> [SUPPLIED DATA]:
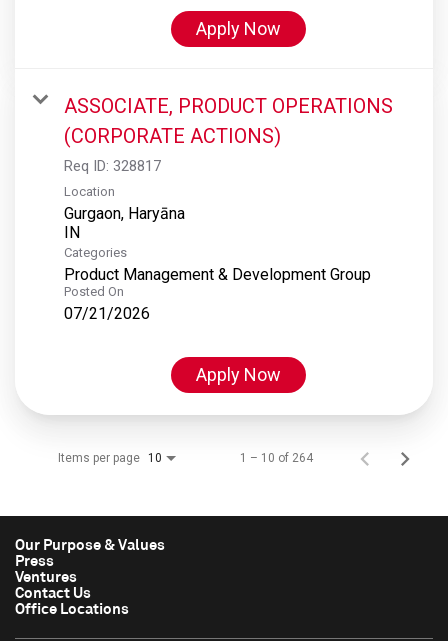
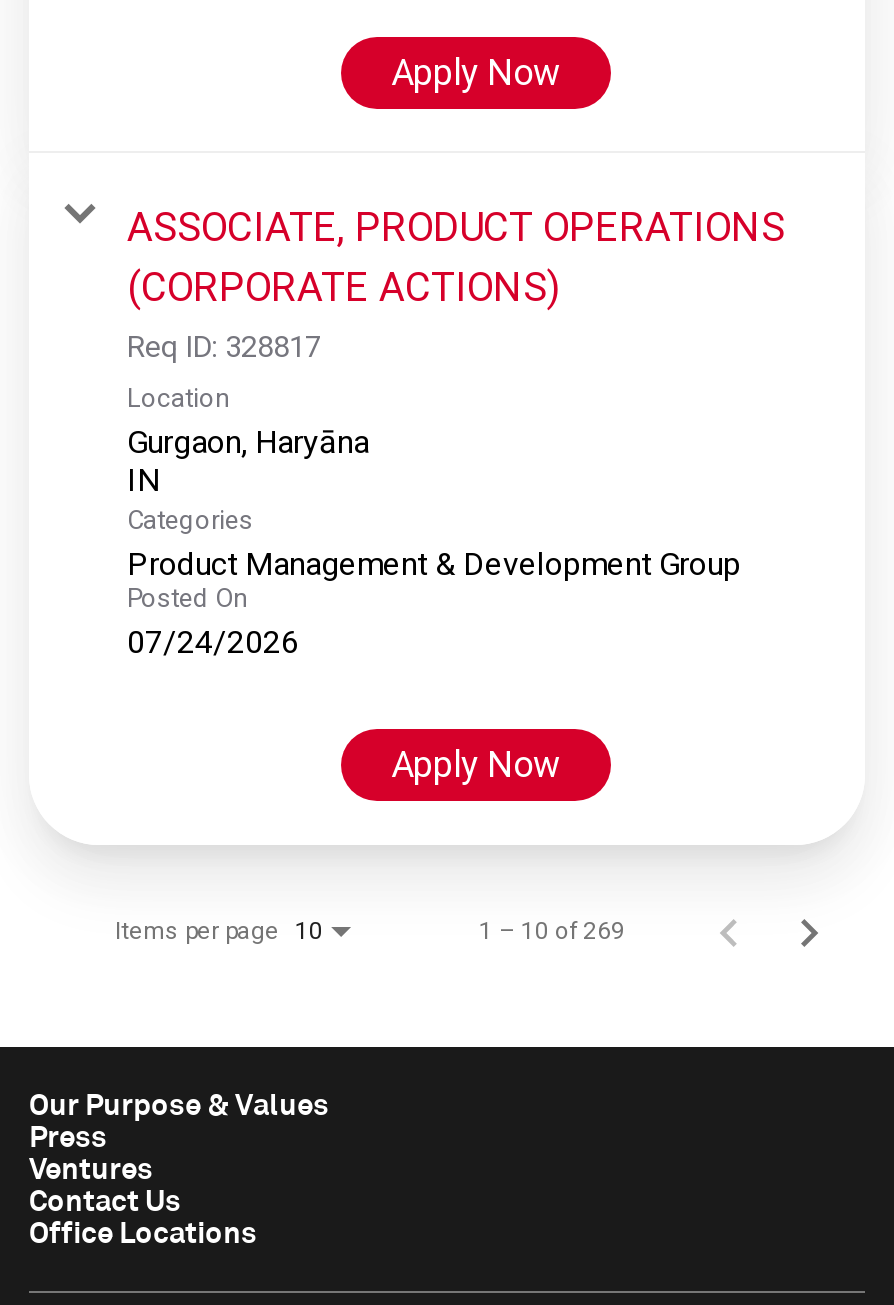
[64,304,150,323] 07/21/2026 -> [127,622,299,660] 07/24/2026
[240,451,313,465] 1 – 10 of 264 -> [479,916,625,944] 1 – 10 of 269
---
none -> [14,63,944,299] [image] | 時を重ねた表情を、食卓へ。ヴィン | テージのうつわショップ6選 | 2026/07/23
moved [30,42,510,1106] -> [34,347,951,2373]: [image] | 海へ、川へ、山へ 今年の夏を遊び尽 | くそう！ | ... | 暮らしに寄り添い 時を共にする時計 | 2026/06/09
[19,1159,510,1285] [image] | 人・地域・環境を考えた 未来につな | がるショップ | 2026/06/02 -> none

> [ASSIGNMENT]:
Sift the material for lines that include the word "image", and copy each one.

> [ANSWER BOX]:
none -> [14,63,944,299] [image] | 時を重ねた表情を、食卓へ。ヴィン | テージのうつわショップ6選 | 2026/07/23
moved [30,42,510,1106] -> [34,347,951,2373]: [image] | 海へ、川へ、山へ 今年の夏を遊び尽 | くそう！ | ... | 暮らしに寄り添い 時を共にする時計 | 2026/06/09
[19,1159,510,1285] [image] | 人・地域・環境を考えた 未来につな | がるショップ | 2026/06/02 -> none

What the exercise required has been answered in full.